_Given data_:
>>>

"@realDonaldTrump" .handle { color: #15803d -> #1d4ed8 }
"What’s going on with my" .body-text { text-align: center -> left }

<<<
>>>

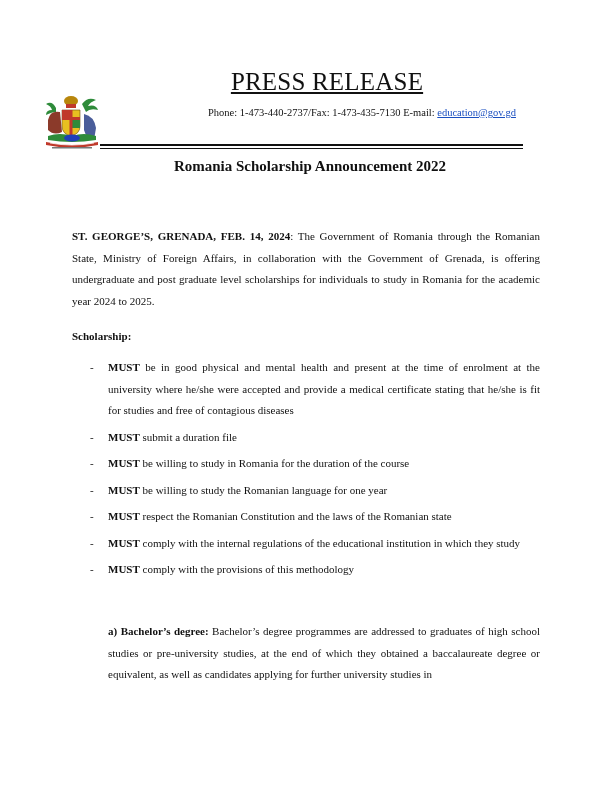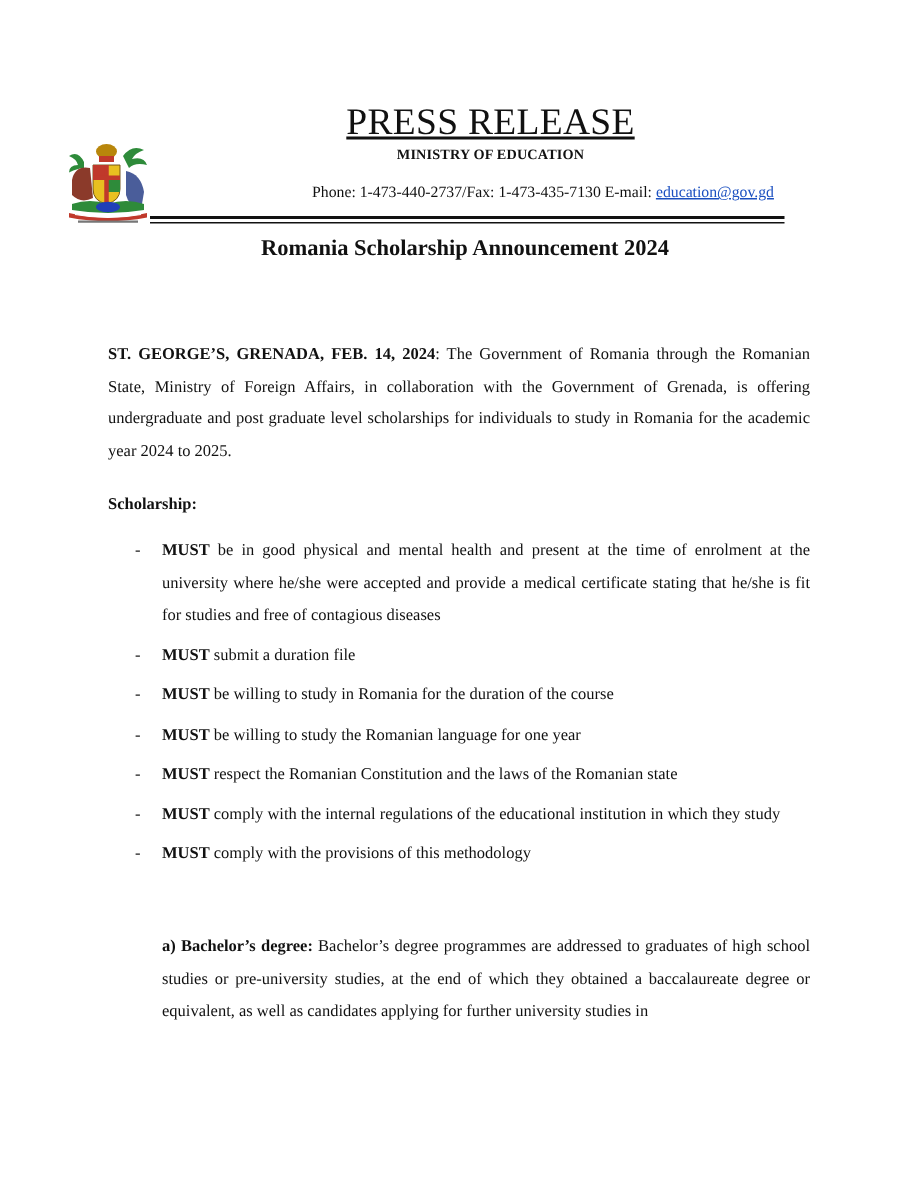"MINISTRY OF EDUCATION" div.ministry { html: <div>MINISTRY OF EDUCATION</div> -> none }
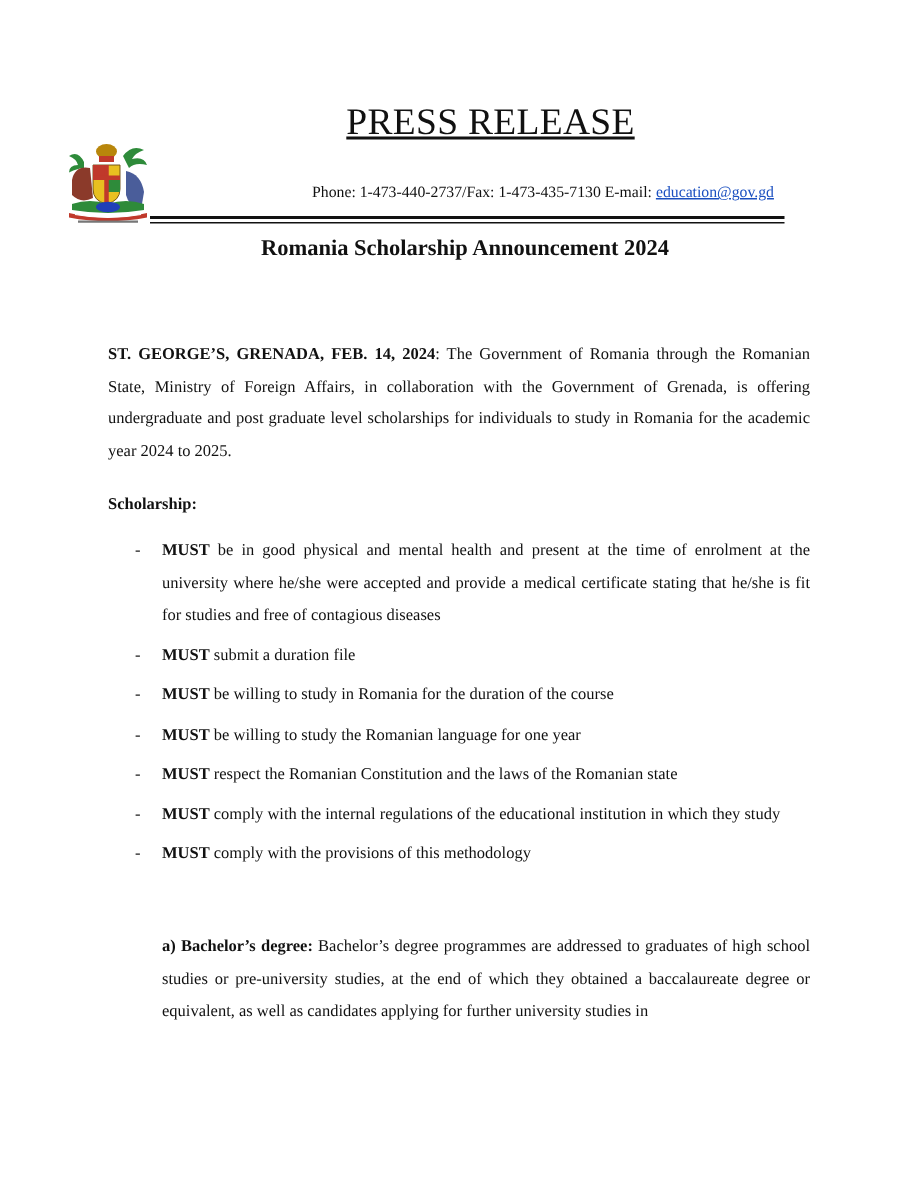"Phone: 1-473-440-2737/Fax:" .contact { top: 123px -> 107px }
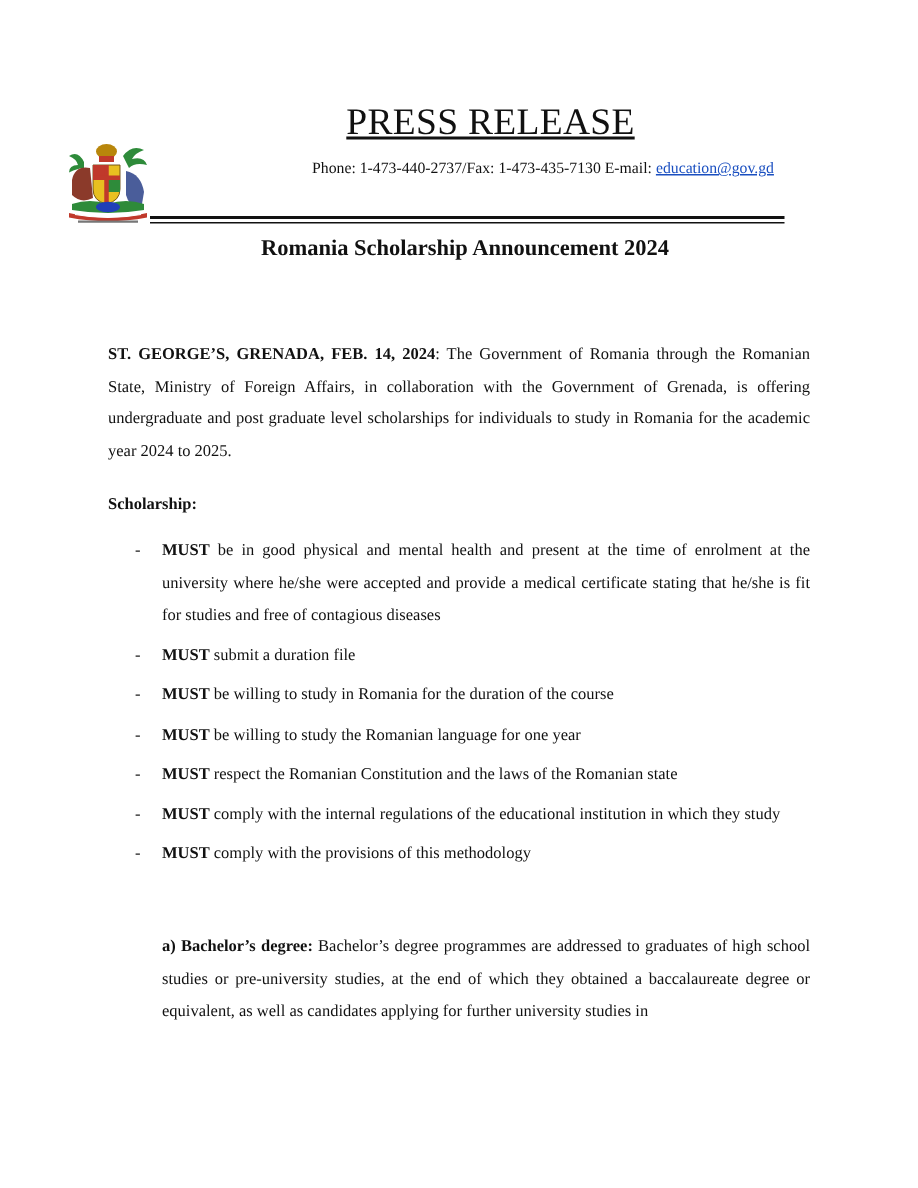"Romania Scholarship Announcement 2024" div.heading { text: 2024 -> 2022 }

<<<

_What the exercise asks_:
Which part of the entries opens with the line containing "html: <div>MINISTRY OF" and closes with the line containing "text: 2024 ->"? Output that part exactly, ends included, pictures excluded.

_Response to the exercise_:
"MINISTRY OF EDUCATION" div.ministry { html: <div>MINISTRY OF EDUCATION</div> -> none }
"Phone: 1-473-440-2737/Fax:" .contact { top: 123px -> 107px }
"Romania Scholarship Announcement 2024" div.heading { text: 2024 -> 2022 }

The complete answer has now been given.